Given all that, it seems unlikely the U.S. will adopt a privacy regulation as complicated and expensive as GDPR, and essentially inconceivable that a company such as Facebook would do so voluntarily. Instead, it is worth considering which aspects of GDPR are more compatible with U.S. law and tradition.
In my opinion, GDPR contains three sets of ideas that the U.S. would be wise to adopt:
First, companies ought to be required to replace (or at least augment) the impenetrable and unreadable terms of service agreements with a much more prominent and easy to understand description of how personal data will be used.
Second, organizations should be required to provide, upon request, certain information to consumers.

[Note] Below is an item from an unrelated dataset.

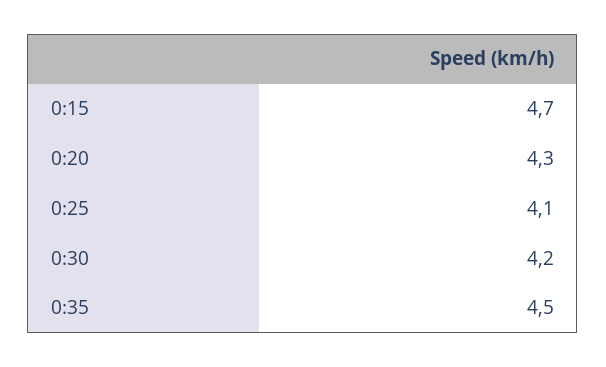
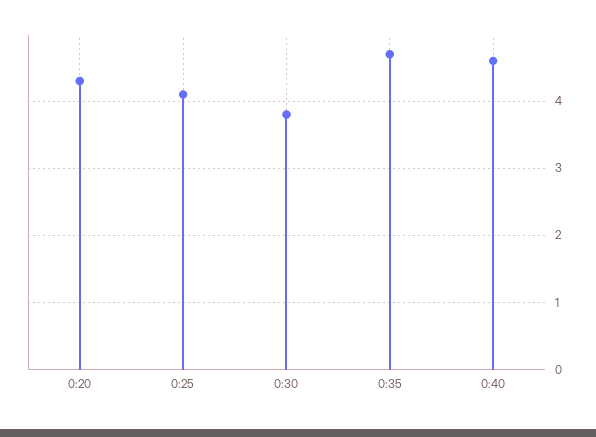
0:15: 4.7 -> none
0:30: 4.2 -> 3.8
0:35: 4.5 -> 4.7
0:40: none -> 4.6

For example, under EU law, a person can initiate a “subject access request” — essentially a demand to see all the information a company may have about that individual. Thus, if you want to know what Facebook is (or could be) telling advertisers about you, you could ask Facebook that question and they would be required to tell you. Facebook could also be required to provide your data in a way that allows you to transfer that data to a different social media platform. Similarly, in the EU, if you want to cancel your Facebook account, you can also request that Facebook remove whatever historical information it has about you from its database, and Facebook must either comply with that request or explain what legal basis it has for denying the request.
Third, the U.S. should create a single, national liability scheme for data privacy and data breaches, clarifying both the government’s ability to fine companies for breaches and individuals’ ability to sue if they are the victims of breaches. Replacing the current patchwork of state laws with a national law would not only benefit consumers, it would make it far easier for companies who currently must navigate 50 different breach notification statutes.
The recent Facebook scandal shined a light on the shortcomings of U.S. privacy law, but we should be wary of claims that the answer lies in copying the European privacy framework.
Seth P. Berman leads Nutter’s Privacy and Data Security practice group and is a partner in the firm’s White Collar Defense practice group.